The thematic analysis on the web based interface ease of use discussed in research
questions was to find if the clinicians understand the ASyMS features on the interface.
Thematic analysis identified themes in research questions which tried to find out if
clinicians find it easy to navigate the interface or if they encounter any problems in
navigating the eSMART interface. Furthermore, the research questions further tried to
find out if clinicians would like any changes on the features of the existing eSMART
interface.
The thematic analysis presented on the content appropriateness of the web based
interface attempted to find if the content displayed on the eSMART interface was
appropriate for clinicians in monitoring cancer patients symptoms. The thematic
analysis attempted to find out if the content on the eSMART interface highlight the
symptoms of cancer patients which clinicians deal with every day in their daily work.
The thematic analysis results further tried to find out if it was necessary for the
interface to outline the kind of cancers clinicians are dealing with in patients.
Furthermore, thematic analysis results tried to find if the logical layout of the interface
was appealing to clinicians.
The participants on this project as presented in chapter three were clinicians who work
at different cancer organizations and the University of Strathclyde which are funded
by the EU eSMART project across Europe. Some clinicians were either researchers
or nurses and clinicians attributes were considered by the researcher as important in
positively contribute to the future successful and better functional eSMART interface,
to improve the quality of life in cancer patients.
56
4.5. Discussion of Findings
4.5.1. ASyMS user interface easy to use by the clinicians
This objective was met because this study found that in Phase I all interviewed
clinicians did not find the eSMART interface easy to use. The project results found that
the interface either contained too much information displayed on the interface which
made it difficult to use and navigate as presented in the analysis of the results. This is
contrary to the study conducted by Wolpin et al, (2015) outlined in chapter two which
discovered that interface navigation was confusing to clinicians and that clinicians are
internet- naïve users hence navigation problems.

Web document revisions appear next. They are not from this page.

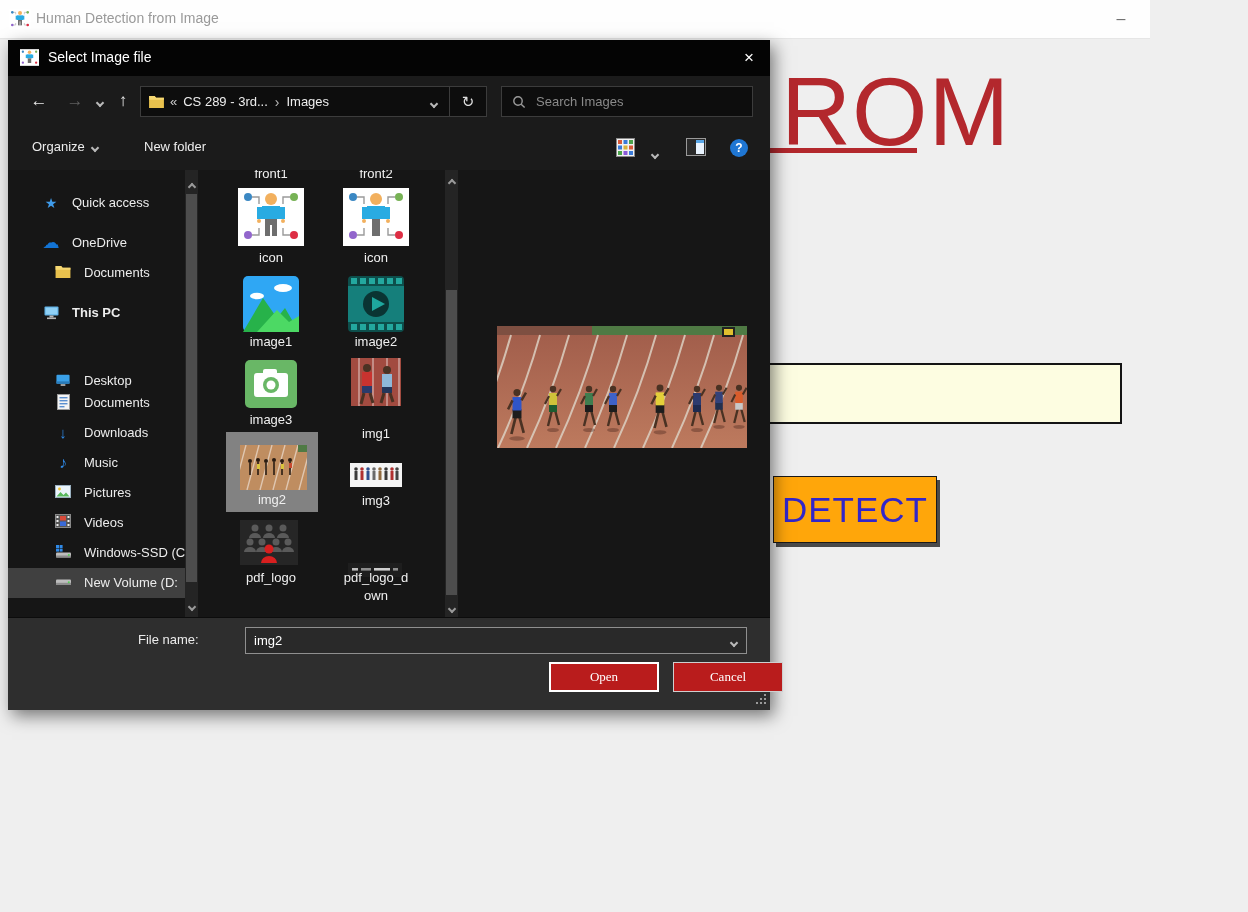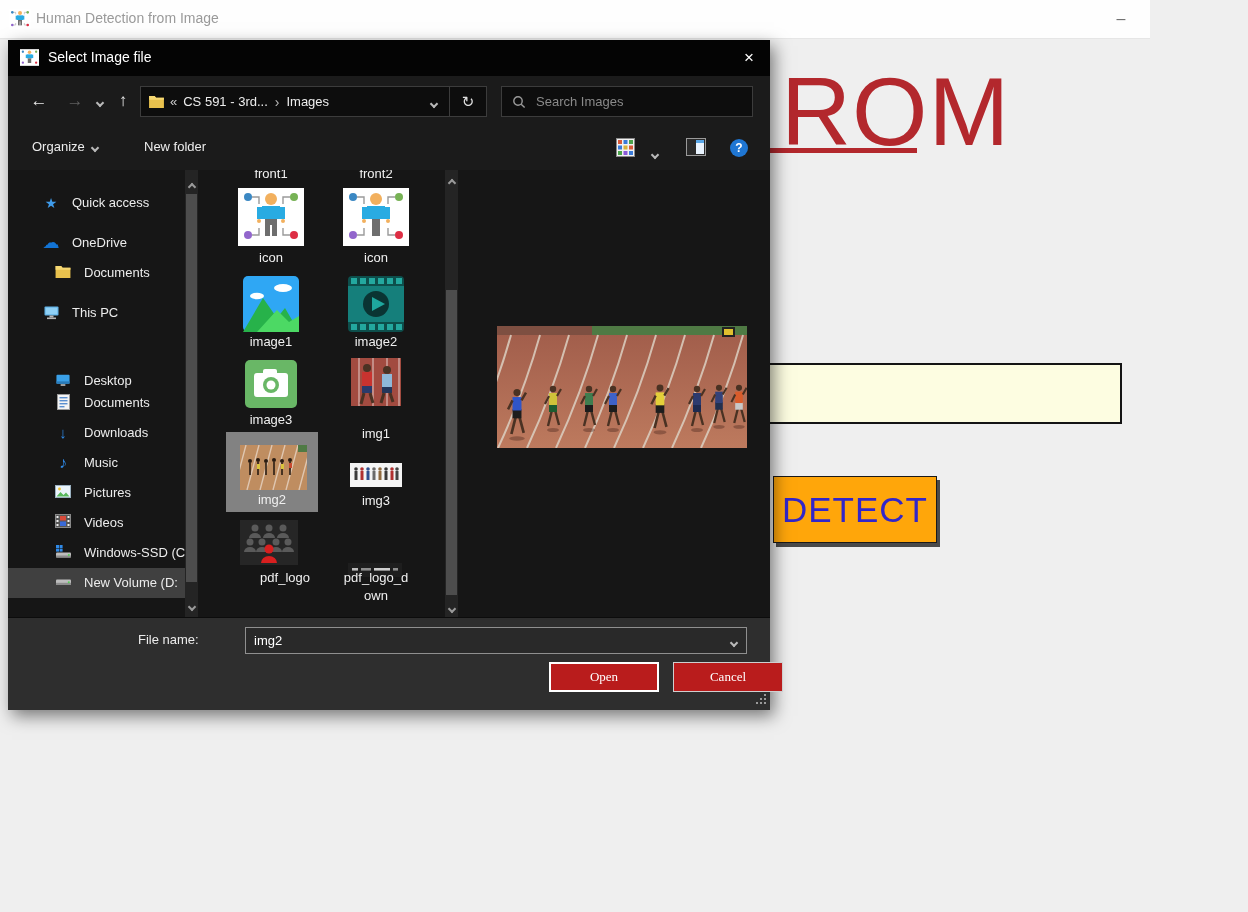"CS 591 - 3rd..." span.crumb { text: 591 -> 289 }
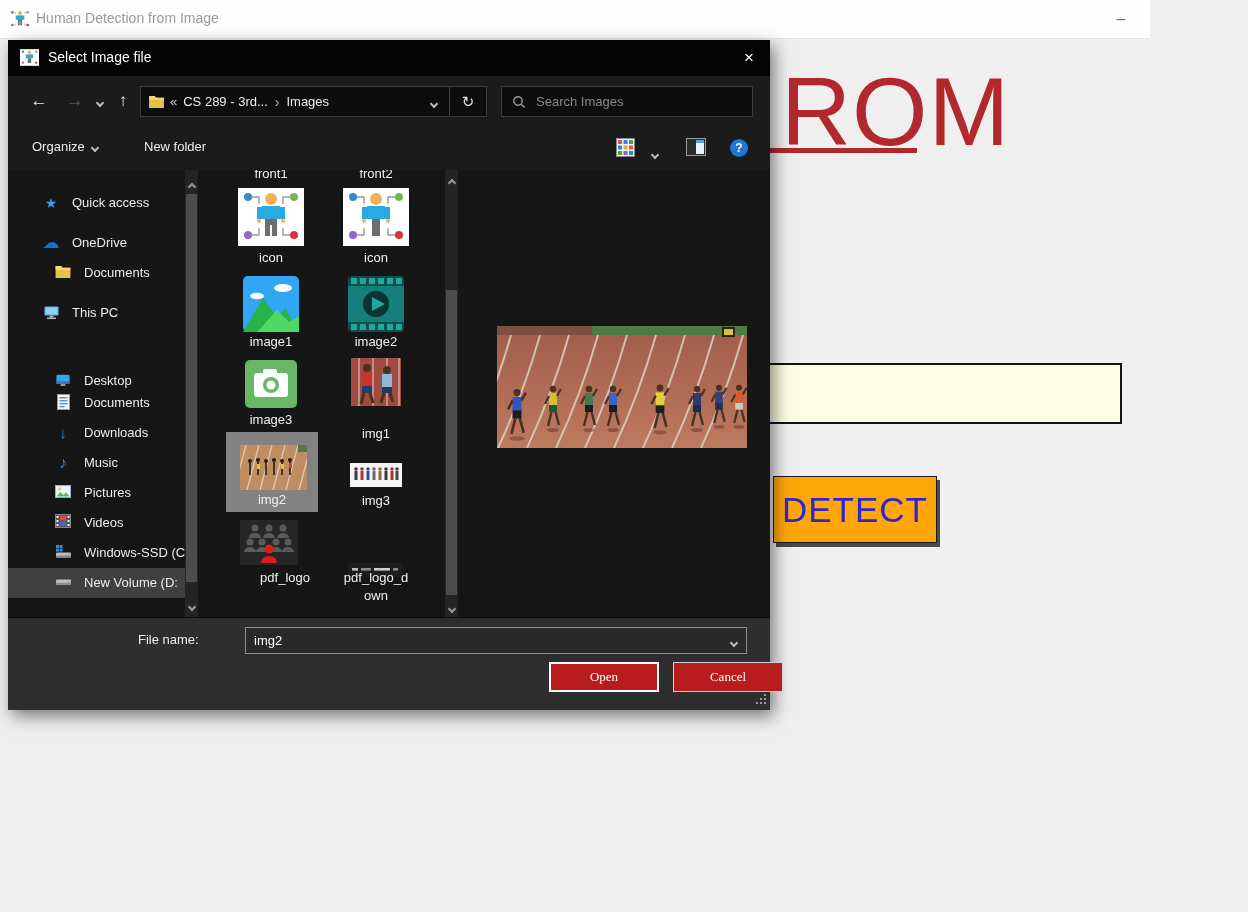"This PC" span.sb-label { font-weight: none -> bold }
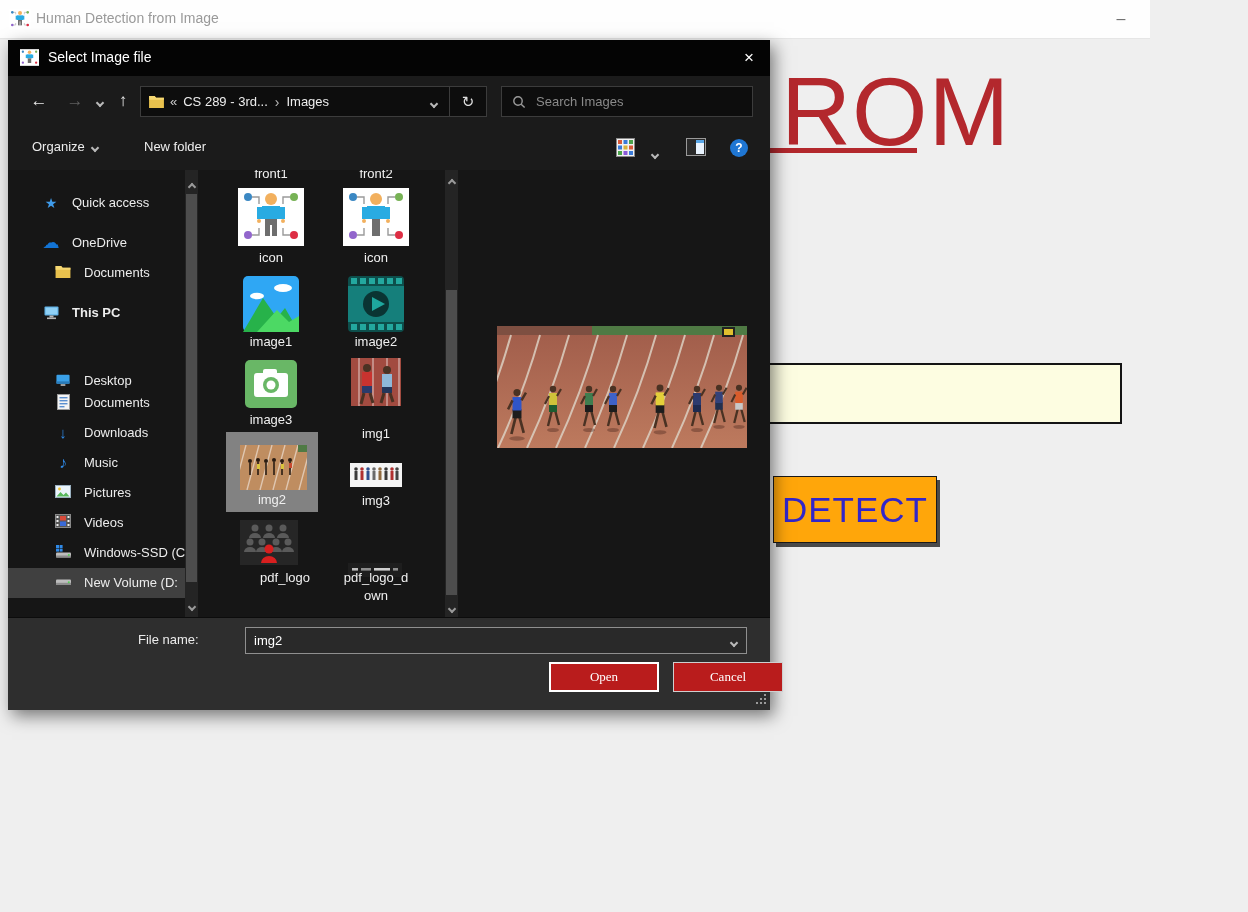"pdf_logo" div.flabel { left: 20px -> 27px; text-align: right -> none }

However, in phase II where two clinicians were the only interviewed, the project
reached it is objectives because clinicians indicated that the navigation was technically
easy as outlined in the analysis of results in chapter four.
The results of this study further indicated that although clinicians across Europe are
involved in one project (eSMART), the researcher discovered that the interface as
designed by docobo (Digital Health and Telehealth Solutions) present different
features on their workstation depending on the type of duties they are involved in. This
has caused a mishap in navigating other features because of restrictions from docobo
which also had an effect on the creation and designing a prototype of the web based
interface for this project.
4.5.2. ASyMS content appropriateness to clinicians
The study findings in Phase I indicated that the content displayed on the interface
was not appropriate because the interface display patients confidential information
when clinicians log in presented in chapter four. Content appropriateness in Phase II
was two-fold, clinicians were satisfied by some content such as the calendar
functionality displayed on the interface. Some content was not appropriate as the
desired content could be included in the designed prototype by the researcher.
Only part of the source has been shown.